Il recupero degli scarti di plastica per riciclare e realizzare manufatti utili al decoro urbano è metafora della restituzione di una seconda vita a quanti, per differenti ragioni, rischiano di rimanere marginalizzati dalla società.

Recuperare, riparare, restituire riconoscimento, dunque, sono pilastri su cui si regge il processo rigenerativo di DARE che intende condividere buone pratiche esperienziali e di cura della città di Palermo.

Sovente assistiamo ad ingiustizie tacite, come quella di chi non riesce a trovare lavoro, che vanno contrastate al pari delle ingiustizie più manifeste. È il caso del gruppo che partecipa a DARE, cinque persone a cui veniva precluso il diritto al futuro: due perché con precedenti penali, uno per l’età avanzata e altri due perché privi di esperienza per la giovane età. Persone animate da buona volontà che si sono scontrate con il limite dell’inserimento lavorativo trasformandolo in un’occasione per mettersi in gioco assieme.

La fragilità di ciascuno è diventata punto di forza per condividere reciprocità e spirito cooperativo, rifuggendo l’idea di potercela fare da soli. Nel tutto, in questo caso l’impresa sociale, viene custodita la singolarità di ciascuno e ciò ha permesso di acquisire uno sguardo integrale frutto del confronto e dell’ascolto vicendevole.

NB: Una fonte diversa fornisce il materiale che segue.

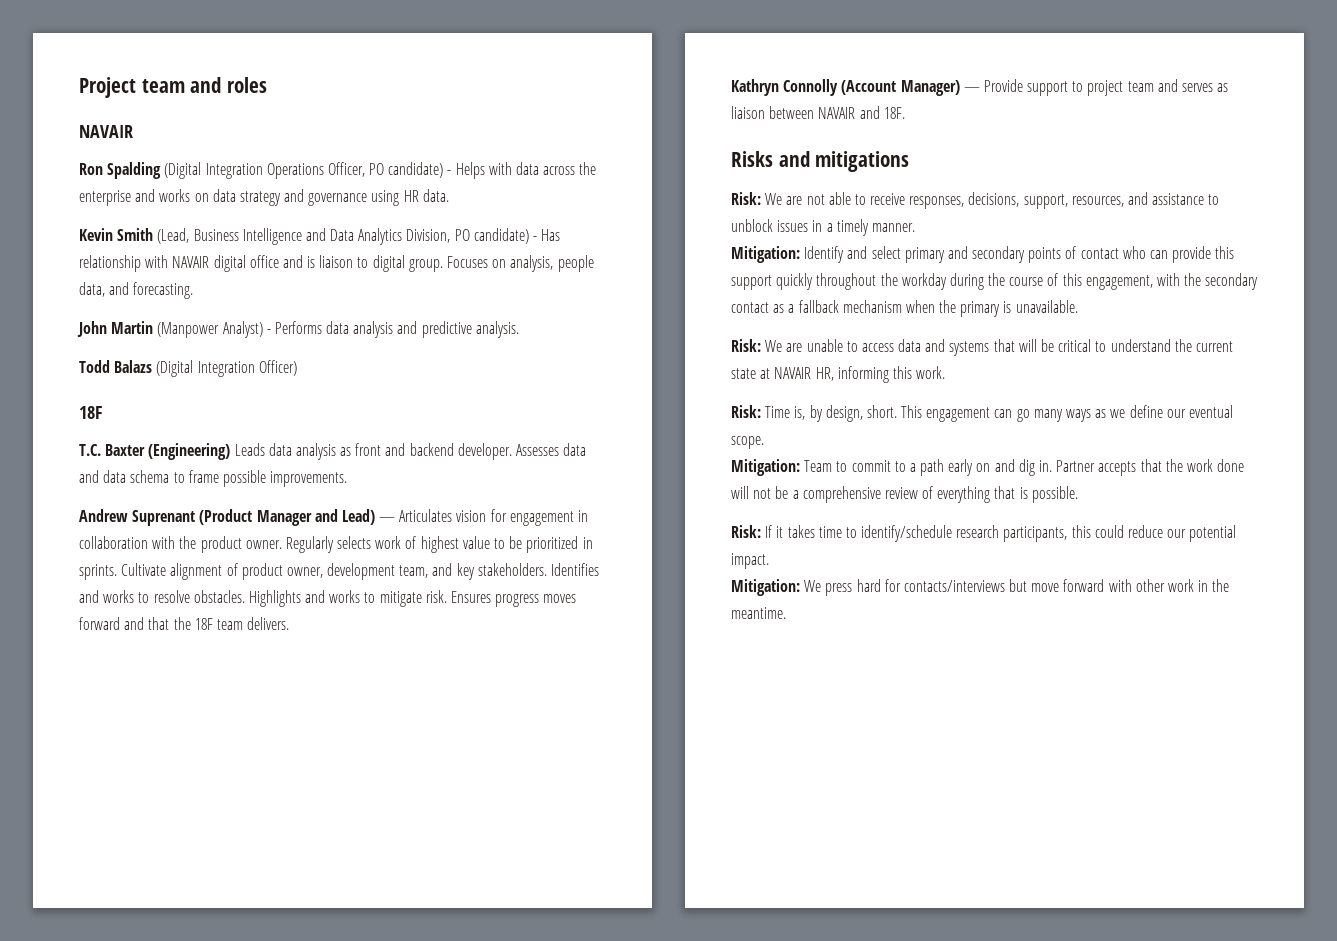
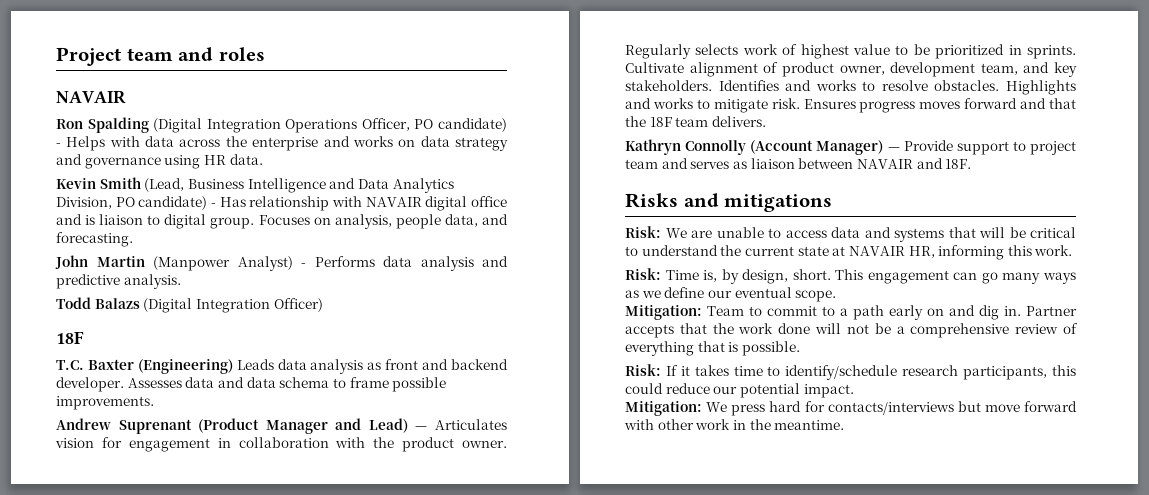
- Risk: We are not able to receive responses, decisions, support, resources, and assistance to unblock issues in a timely manner.
- Mitigation: Identify and select primary and secondary points of contact who can provide this support quickly throughout the workday during the course of this engagement, with the secondary contact as a fallback mechanism when the primary is unavailable.

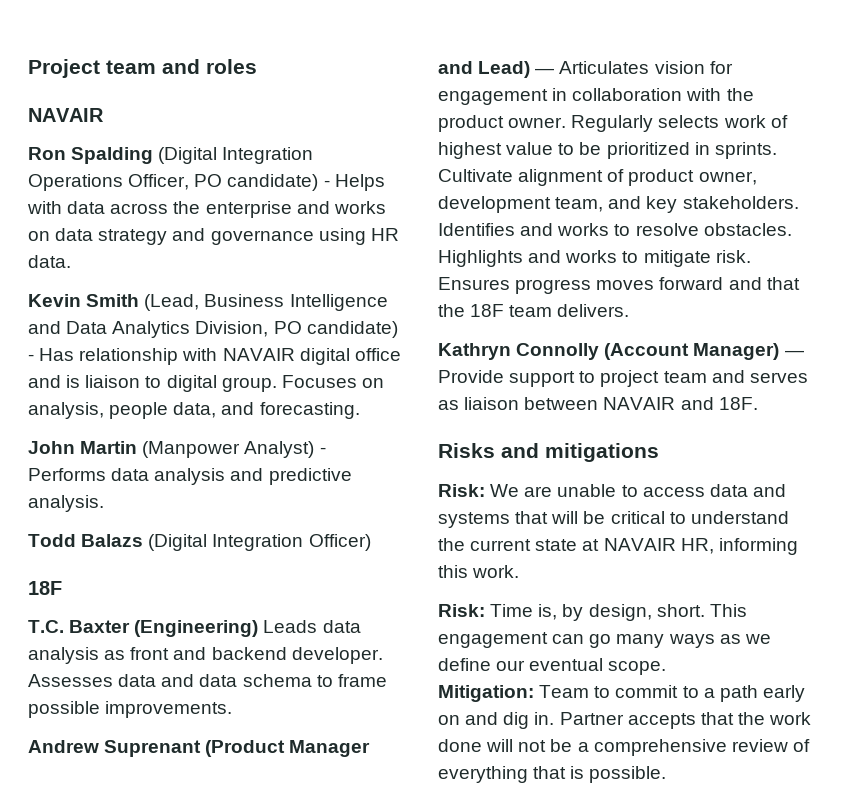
- Risk: If it takes time to identify/schedule research participants, this could reduce our potential impact.
- Mitigation: We press hard for contacts/interviews but move forward with other work in the meantime.

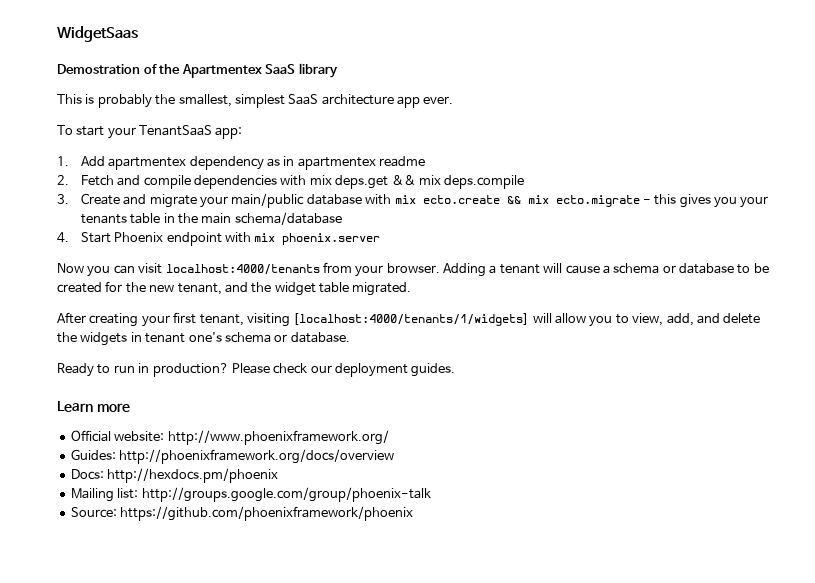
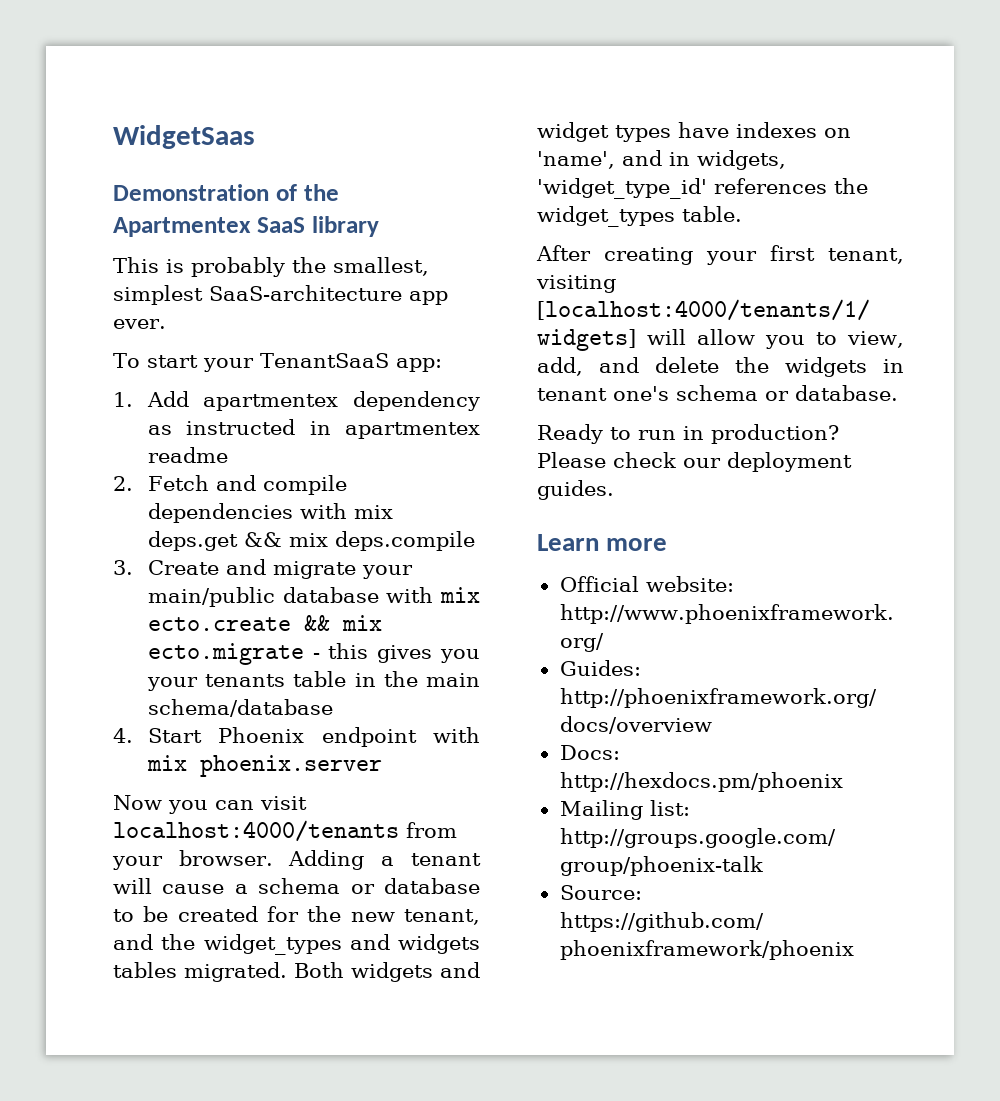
- Demostration of the Apartmentex SaaS library
+ Demonstration of the Apartmentex SaaS library
- This is probably the smallest, simplest SaaS architecture app ever.
+ This is probably the smallest, simplest SaaS-architecture app ever.
- 1. Add apartmentex dependency as in apartmentex readme
+ 1. Add apartmentex dependency as instructed in apartmentex readme
- Adding a tenant will cause a schema or database to be created for the new tenant, and the widget table migrated.
+ Adding a tenant will cause a schema or database to be created for the new tenant, and the widget_types and widgets tables migrated. Both widgets and widget types have indexes on 'name', and in widgets, 'widget_type_id' references the widget_types table.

La nuova impresa, dunque, elude lo spirito competitivo caratterizzante il nostro tempo e poggia sullo spirito di fraternità dove nessuno deve sentirsi escluso e il “dare spazio” fa da valore cardine per sostenersi a vicenda.

Il percorso che ha permesso la start up è un’esperienza di Chiesa che vive i territori favorendo lo spirito di fiducia e di gratuità. Il dono della Caritas diocesana e di Fondazione Azimut, hanno permesso di acquistare gli strumenti necessari ed il luogo dove ubicare l’impresa nascente. La Comunità di Danisinni ETS, quale delegata della Parrocchia Sant’Agnese, ha assunto il compito di custodire ed accompagnare il processo di gestazione che oggi vede nascere DARE.

Il dono gratuito fondato sulla fiducia nelle persone, genera legami che non equivalgono a sottomissione o a vincoli di potere ma sono fondati sulla stima e sulla generosità reciproca. È per questo che la nuova impresa sociale rimane ancorata al territorio di Danisinni offrendo il proprio servizio e la sede per progettare e, così, offrire alla città una specifica competenza nella manutenzione dei giardini e degli interni delle case.  

La Comunità di Danisinni, offrendo i luoghi e i beni strumentali, educa alla autonomia e propone un differente modello di impresa sociale dove non è la proprietà esclusiva a garantire il processo ma l’interscambio tra i soggetti coinvolti e la responsabilità condivisa.

Restare umani custodendo la dignità di un lavoro è il senso di questa esperienza e ciò non perché il lavoro in sé renda umani, abbiamo esempi in cui la frenesia lavorativa disumanizza intere fasce di popolazione, ma perché è lo strumento volto alla cura della propria famiglia e che permette di partecipare, con spirito di solidarietà, al benessere di altri che possono essere nel bisogno.